Records from a data source:
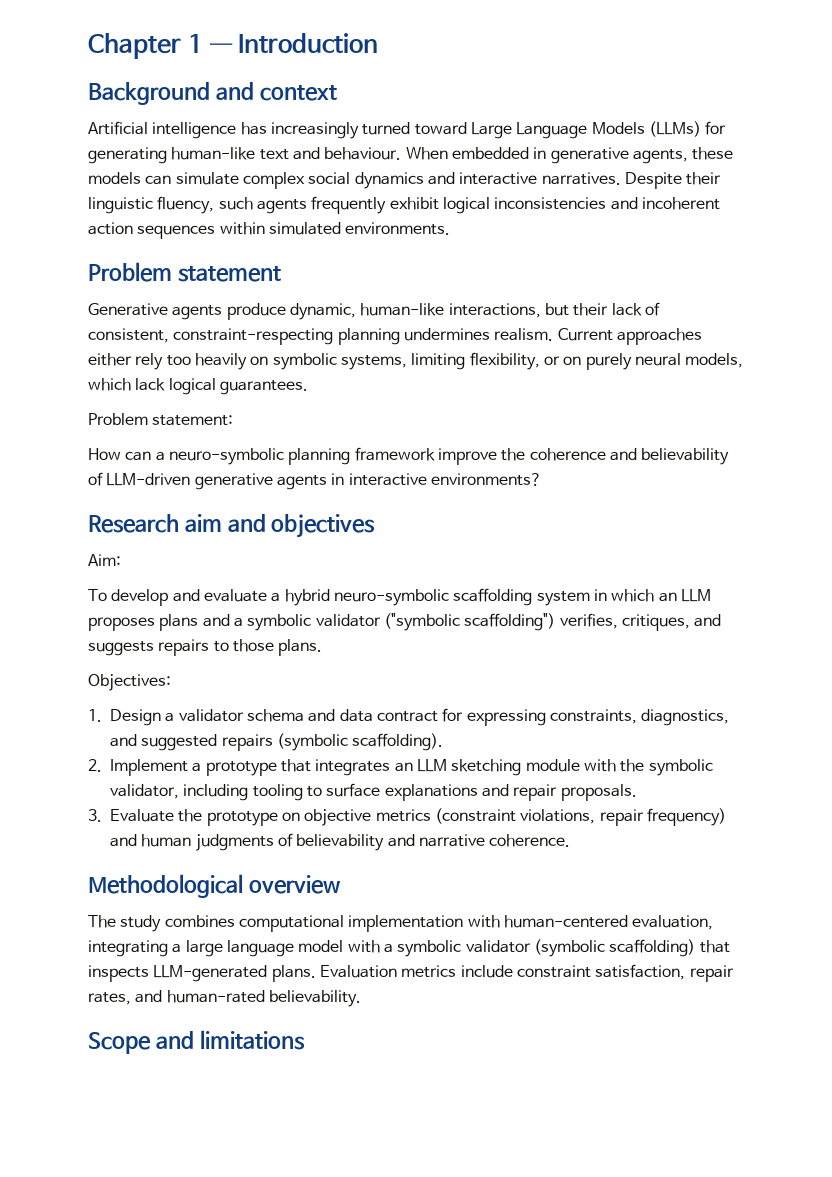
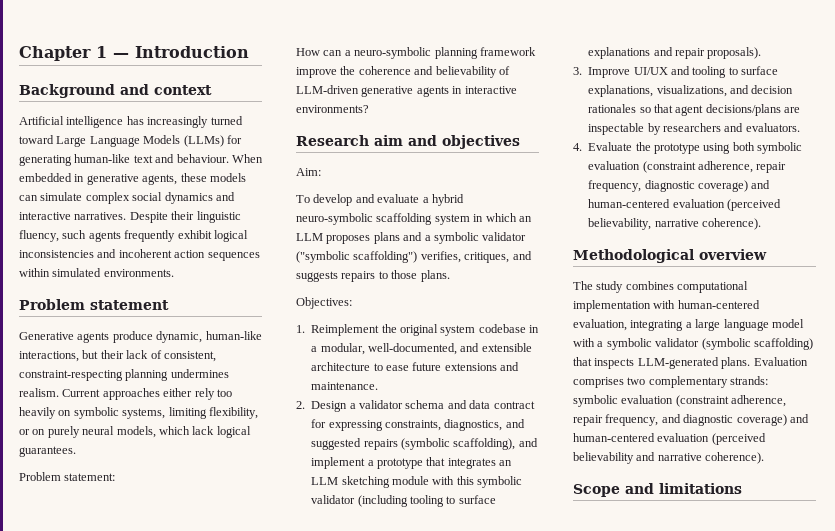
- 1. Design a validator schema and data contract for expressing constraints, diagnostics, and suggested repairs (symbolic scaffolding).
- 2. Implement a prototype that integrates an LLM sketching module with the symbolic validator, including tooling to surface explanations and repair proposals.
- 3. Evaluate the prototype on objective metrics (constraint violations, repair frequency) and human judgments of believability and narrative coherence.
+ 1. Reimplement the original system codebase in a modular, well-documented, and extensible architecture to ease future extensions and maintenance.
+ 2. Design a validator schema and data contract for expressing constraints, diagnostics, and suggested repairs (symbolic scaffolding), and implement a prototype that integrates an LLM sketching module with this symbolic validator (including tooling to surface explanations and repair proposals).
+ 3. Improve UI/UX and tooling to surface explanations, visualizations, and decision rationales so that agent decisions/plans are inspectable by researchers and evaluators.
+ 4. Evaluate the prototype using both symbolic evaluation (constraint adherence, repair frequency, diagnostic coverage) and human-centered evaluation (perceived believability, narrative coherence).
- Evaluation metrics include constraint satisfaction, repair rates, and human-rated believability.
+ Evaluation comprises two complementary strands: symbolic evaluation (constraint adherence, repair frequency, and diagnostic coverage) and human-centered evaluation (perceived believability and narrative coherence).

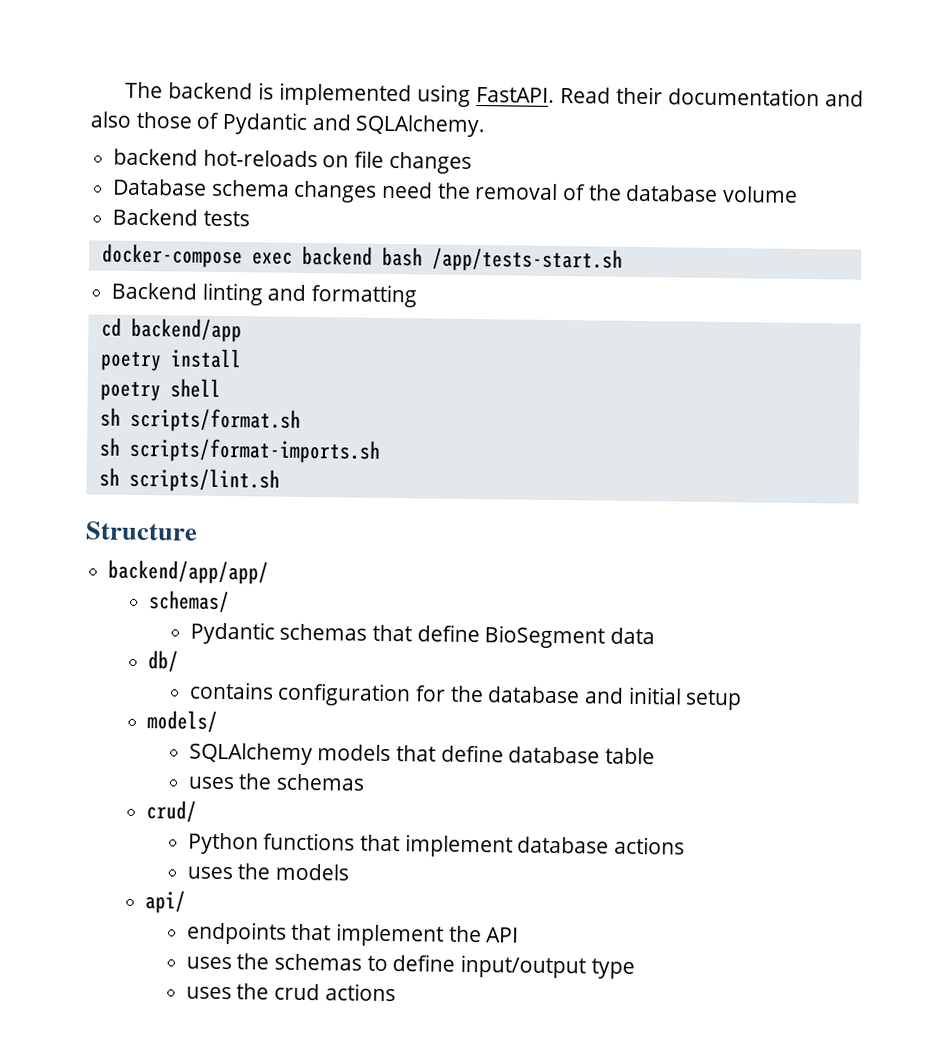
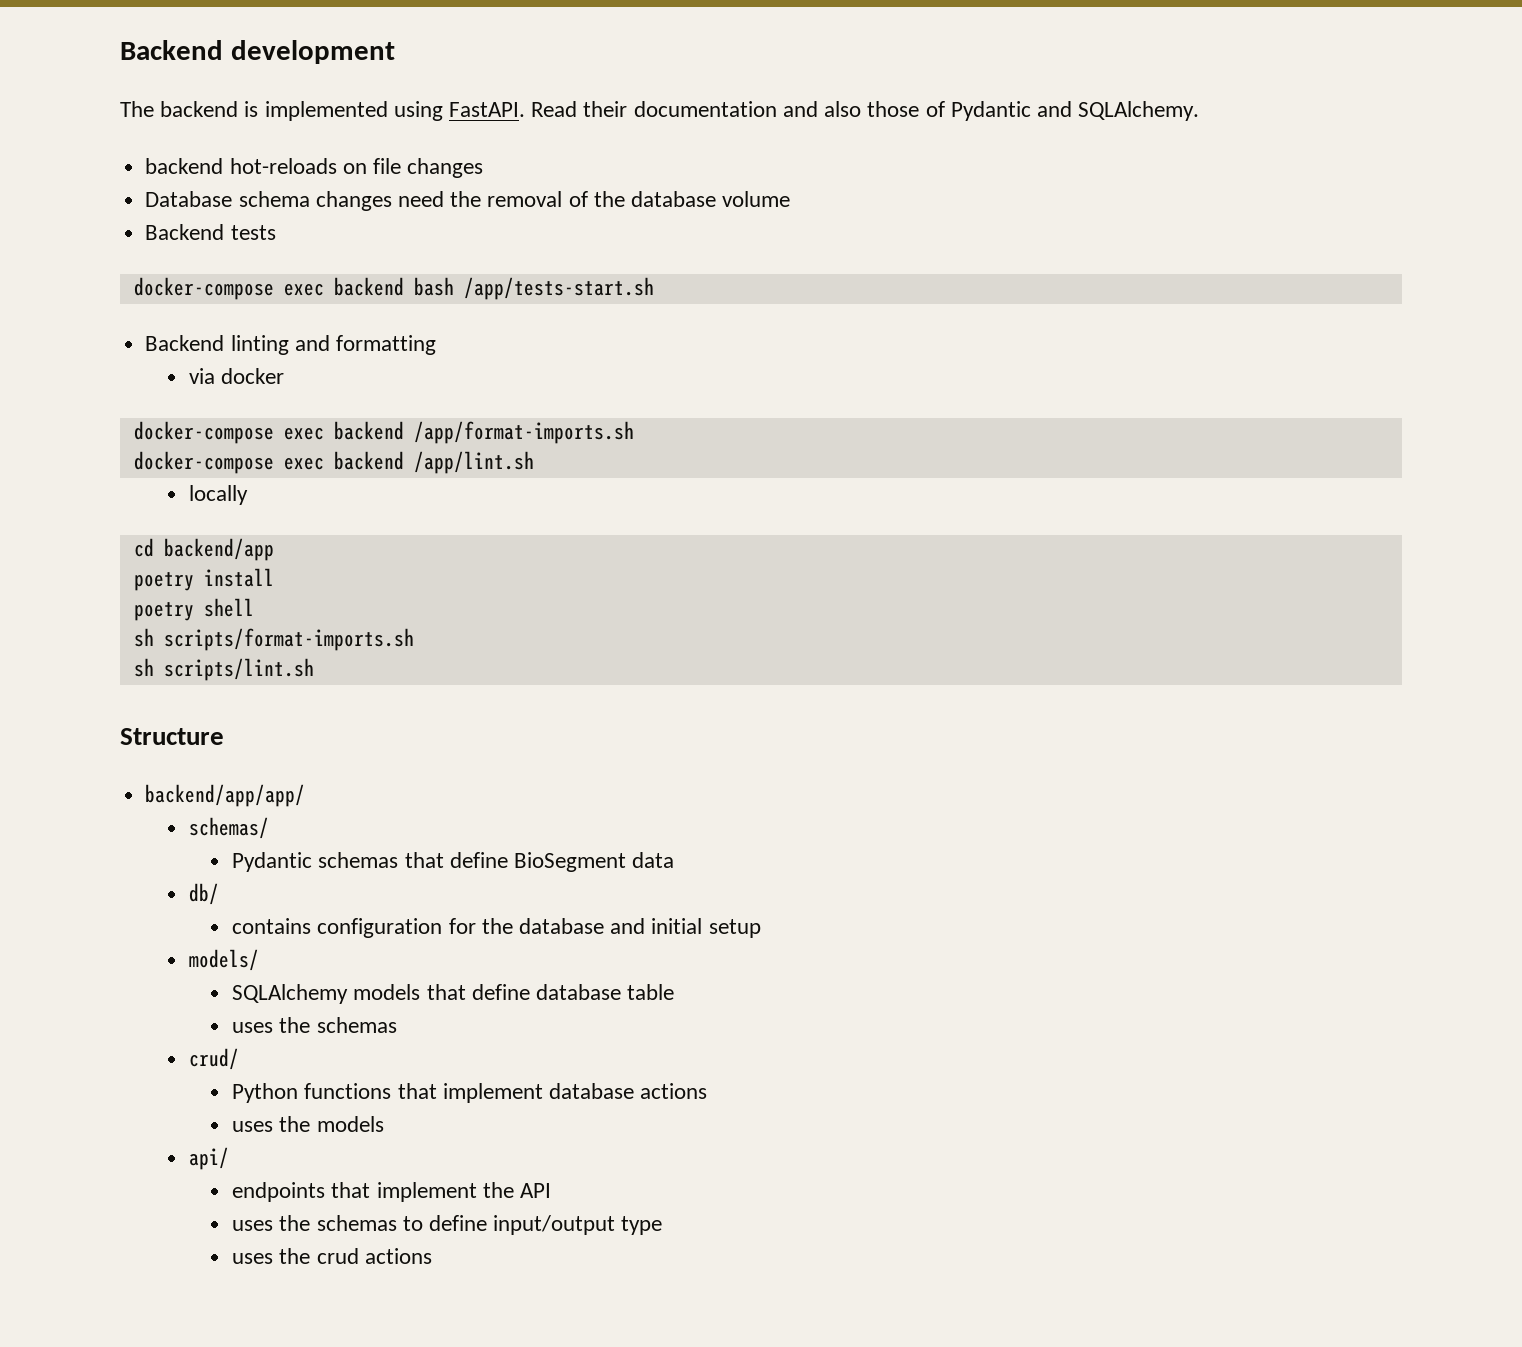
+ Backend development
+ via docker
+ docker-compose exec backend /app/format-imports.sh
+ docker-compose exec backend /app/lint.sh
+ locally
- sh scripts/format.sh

[PROBLEM]: Print each line above exactly as it appears, excluding all images.

[EXERCISE ANSWER]:
- 1. Design a validator schema and data contract for expressing constraints, diagnostics, and suggested repairs (symbolic scaffolding).
- 2. Implement a prototype that integrates an LLM sketching module with the symbolic validator, including tooling to surface explanations and repair proposals.
- 3. Evaluate the prototype on objective metrics (constraint violations, repair frequency) and human judgments of believability and narrative coherence.
+ 1. Reimplement the original system codebase in a modular, well-documented, and extensible architecture to ease future extensions and maintenance.
+ 2. Design a validator schema and data contract for expressing constraints, diagnostics, and suggested repairs (symbolic scaffolding), and implement a prototype that integrates an LLM sketching module with this symbolic validator (including tooling to surface explanations and repair proposals).
+ 3. Improve UI/UX and tooling to surface explanations, visualizations, and decision rationales so that agent decisions/plans are inspectable by researchers and evaluators.
+ 4. Evaluate the prototype using both symbolic evaluation (constraint adherence, repair frequency, diagnostic coverage) and human-centered evaluation (perceived believability, narrative coherence).
- Evaluation metrics include constraint satisfaction, repair rates, and human-rated believability.
+ Evaluation comprises two complementary strands: symbolic evaluation (constraint adherence, repair frequency, and diagnostic coverage) and human-centered evaluation (perceived believability and narrative coherence).

+ Backend development
+ via docker
+ docker-compose exec backend /app/format-imports.sh
+ docker-compose exec backend /app/lint.sh
+ locally
- sh scripts/format.sh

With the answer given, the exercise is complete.